Problem to solve: Everything in the listing below needs restating exactly, apart from the pictures.
===== Data provided =====
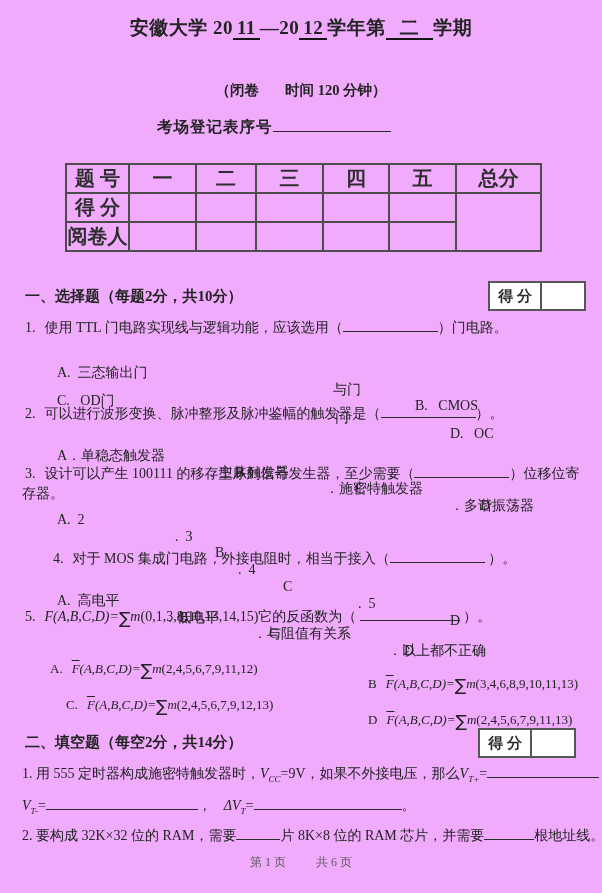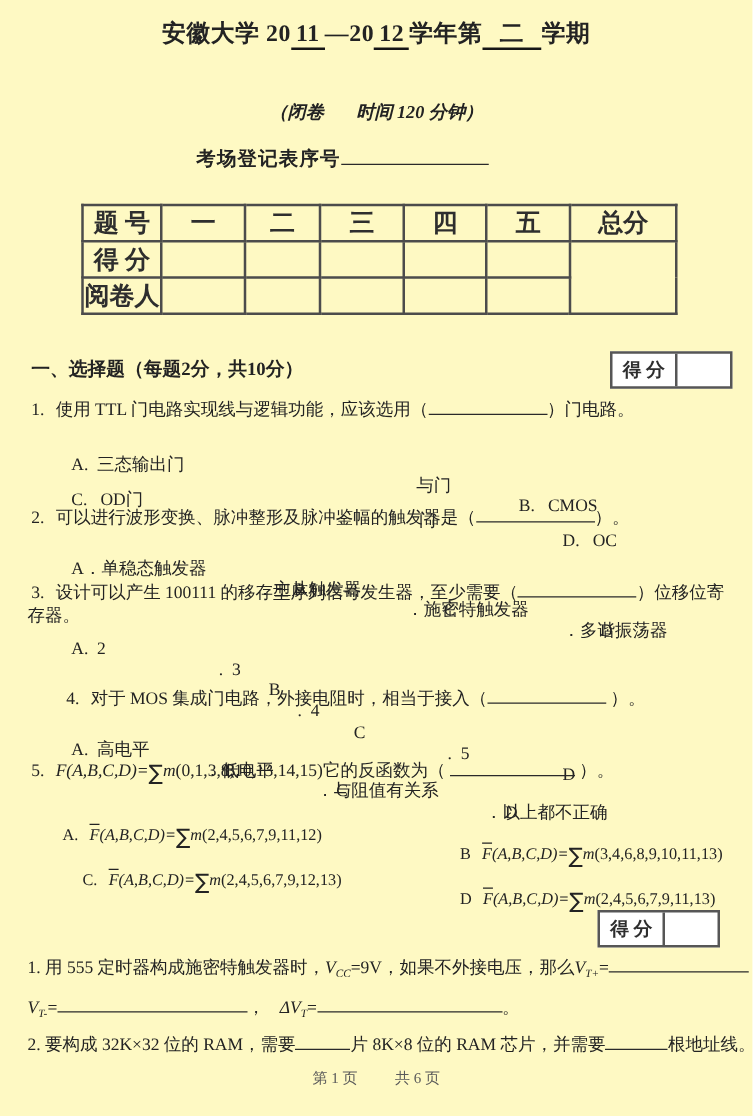--- a/index.html
+++ b/index.html
@@ -1,17 +1,17 @@
 <!DOCTYPE html>
 <html><head>
 <meta charset="utf-8">
 <style>
   html,body{margin:0;padding:0;background:#ffffff;}
   .page{
-    position:relative;width:602px;height:893px;background:#fef9c3;overflow:hidden;
+    position:relative;width:602px;height:893px;background:#f0abfc;overflow:hidden;
     font-family:"Liberation Serif","DejaVu Serif",serif;color:#232323;
   }
   .line{position:absolute;white-space:pre;font-size:14px;line-height:1.2;}
   .center{left:0;width:602px;text-align:center;}
   .h1{font-size:19px;font-weight:bold;letter-spacing:0.5px;}
   .h2{font-size:17.5px;font-weight:bold;letter-spacing:1px;}
   .h3{font-size:14.5px;font-weight:bold;}
   .u{border-bottom:2px solid #161616;padding:0 4px;}
   .uterm{border-bottom:2px solid #161616;padding:0 14px;}
   .gap3{display:inline-block;width:26px;}
@@ -41,21 +41,21 @@
   .fgap{display:inline-block;width:30px;}
 </style>
 </head>
 <body>
 
 <div class="page">
 
   <div class="line center h1" style="top:17px;"><span>安徽大学 20</span><span class="u">11</span><span>—20</span><span class="u">12</span><span>学年第</span><span class="uterm">二</span><span>学期</span></div>
 
 
-  <div class="line center h3" style="top:82px;font-style:italic;"><span>（闭卷</span><span class="gap3"></span><span>时间 120 分钟）</span></div>
+  <div class="line center h3" style="top:82px;"><span>（闭卷</span><span class="gap3"></span><span>时间 120 分钟）</span></div>
 
   <div class="line" style="top:118px;left:157px;font-size:15.5px;font-weight:bold;letter-spacing:1px;"><span>考场登记表序号</span><span class="bl" style="width:118px;"></span></div>
 
   <table class="score">
     <colgroup>
       <col style="width:63px">
         <col style="width:67px">
         <col style="width:60px">
         <col style="width:67px">
         <col style="width:66px">
@@ -142,20 +142,21 @@
 
   <div class="line f13" style="top:644px;left:0;width:576px;">
     <span class="pos" style="left:50px;"><span class="lab">A.</span><span class="fbar">F</span><span class="it">(A,B,C,D)=</span><span class="sum">∑</span><span class="it">m</span><span>(2,4,5,6,7,9,11,12)</span></span>
     <span class="pos" style="left:368px;"><span class="lab">B</span><span class="fbar">F</span><span class="it">(A,B,C,D)=</span><span class="sum">∑</span><span class="it">m</span><span>(3,4,6,8,9,10,11,13)</span></span>
   </div>
   <div class="line f13" style="top:680px;left:0;width:602px;">
     <span class="pos" style="left:38px;margin-left:28px;"><span class="lab">C.</span><span class="fbar">F</span><span class="it">(A,B,C,D)=</span><span class="sum">∑</span><span class="it">m</span><span>(2,4,5,6,7,9,12,13)</span></span>
     <span class="pos" style="left:368px;"><span class="lab">D</span><span class="fbar">F</span><span class="it">(A,B,C,D)=</span><span class="sum">∑</span><span class="it">m</span><span>(2,4,5,6,7,9,11,13)</span></span>
   </div>
 
+  <div class="line sect" style="top:733px;left:25px;">二、填空题（每空2分，共14分）</div>
   <div class="scorebox" style="top:728px;left:478px;">
     <div class="sb-label">得 分</div>
     <div class="sb-cell"></div>
   </div>
 
   <div class="line" style="top:764px;left:22px;"><span>1.</span><span> </span><span>用 555 定时器构成施密特触发器时，</span><span class="it"><span>V</span><sub>CC</sub></span><span>=9V，如果不外接电压，那么</span><span class="it"><span>V</span><sub>T+</sub></span><span>=</span><span class="bl" style="width:112px;"></span></div>
 
   <div class="line" style="top:796px;left:22px;"><span class="it"><span>V</span><sub>T-</sub></span><span>=</span><span class="bl" style="width:152px;"></span><span>，</span><span style="display:inline-block;width:12px;"></span><span class="it"><span>ΔV</span><sub>T</sub></span><span>=</span><span class="bl" style="width:148px;"></span><span>。</span></div>
 
   <div class="line" style="top:826px;left:22px;"><span>2.</span><span> </span><span>要构成 32K×32 位的 RAM，需要</span><span class="bl" style="width:44px;"></span><span>片 8K×8 位的 RAM 芯片，并需要</span><span class="bl" style="width:50px;"></span><span>根地址线。</span></div>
=====
Written response:
--- a/index.html
+++ b/index.html
@@ -1,17 +1,17 @@
 <!DOCTYPE html>
 <html><head>
 <meta charset="utf-8">
 <style>
   html,body{margin:0;padding:0;background:#ffffff;}
   .page{
-    position:relative;width:602px;height:893px;background:#fef9c3;overflow:hidden;
+    position:relative;width:602px;height:893px;background:#f0abfc;overflow:hidden;
     font-family:"Liberation Serif","DejaVu Serif",serif;color:#232323;
   }
   .line{position:absolute;white-space:pre;font-size:14px;line-height:1.2;}
   .center{left:0;width:602px;text-align:center;}
   .h1{font-size:19px;font-weight:bold;letter-spacing:0.5px;}
   .h2{font-size:17.5px;font-weight:bold;letter-spacing:1px;}
   .h3{font-size:14.5px;font-weight:bold;}
   .u{border-bottom:2px solid #161616;padding:0 4px;}
   .uterm{border-bottom:2px solid #161616;padding:0 14px;}
   .gap3{display:inline-block;width:26px;}
@@ -41,21 +41,21 @@
   .fgap{display:inline-block;width:30px;}
 </style>
 </head>
 <body>
 
 <div class="page">
 
   <div class="line center h1" style="top:17px;"><span>安徽大学 20</span><span class="u">11</span><span>—20</span><span class="u">12</span><span>学年第</span><span class="uterm">二</span><span>学期</span></div>
 
 
-  <div class="line center h3" style="top:82px;font-style:italic;"><span>（闭卷</span><span class="gap3"></span><span>时间 120 分钟）</span></div>
+  <div class="line center h3" style="top:82px;"><span>（闭卷</span><span class="gap3"></span><span>时间 120 分钟）</span></div>
 
   <div class="line" style="top:118px;left:157px;font-size:15.5px;font-weight:bold;letter-spacing:1px;"><span>考场登记表序号</span><span class="bl" style="width:118px;"></span></div>
 
   <table class="score">
     <colgroup>
       <col style="width:63px">
         <col style="width:67px">
         <col style="width:60px">
         <col style="width:67px">
         <col style="width:66px">
@@ -142,20 +142,21 @@
 
   <div class="line f13" style="top:644px;left:0;width:576px;">
     <span class="pos" style="left:50px;"><span class="lab">A.</span><span class="fbar">F</span><span class="it">(A,B,C,D)=</span><span class="sum">∑</span><span class="it">m</span><span>(2,4,5,6,7,9,11,12)</span></span>
     <span class="pos" style="left:368px;"><span class="lab">B</span><span class="fbar">F</span><span class="it">(A,B,C,D)=</span><span class="sum">∑</span><span class="it">m</span><span>(3,4,6,8,9,10,11,13)</span></span>
   </div>
   <div class="line f13" style="top:680px;left:0;width:602px;">
     <span class="pos" style="left:38px;margin-left:28px;"><span class="lab">C.</span><span class="fbar">F</span><span class="it">(A,B,C,D)=</span><span class="sum">∑</span><span class="it">m</span><span>(2,4,5,6,7,9,12,13)</span></span>
     <span class="pos" style="left:368px;"><span class="lab">D</span><span class="fbar">F</span><span class="it">(A,B,C,D)=</span><span class="sum">∑</span><span class="it">m</span><span>(2,4,5,6,7,9,11,13)</span></span>
   </div>
 
+  <div class="line sect" style="top:733px;left:25px;">二、填空题（每空2分，共14分）</div>
   <div class="scorebox" style="top:728px;left:478px;">
     <div class="sb-label">得 分</div>
     <div class="sb-cell"></div>
   </div>
 
   <div class="line" style="top:764px;left:22px;"><span>1.</span><span> </span><span>用 555 定时器构成施密特触发器时，</span><span class="it"><span>V</span><sub>CC</sub></span><span>=9V，如果不外接电压，那么</span><span class="it"><span>V</span><sub>T+</sub></span><span>=</span><span class="bl" style="width:112px;"></span></div>
 
   <div class="line" style="top:796px;left:22px;"><span class="it"><span>V</span><sub>T-</sub></span><span>=</span><span class="bl" style="width:152px;"></span><span>，</span><span style="display:inline-block;width:12px;"></span><span class="it"><span>ΔV</span><sub>T</sub></span><span>=</span><span class="bl" style="width:148px;"></span><span>。</span></div>
 
   <div class="line" style="top:826px;left:22px;"><span>2.</span><span> </span><span>要构成 32K×32 位的 RAM，需要</span><span class="bl" style="width:44px;"></span><span>片 8K×8 位的 RAM 芯片，并需要</span><span class="bl" style="width:50px;"></span><span>根地址线。</span></div>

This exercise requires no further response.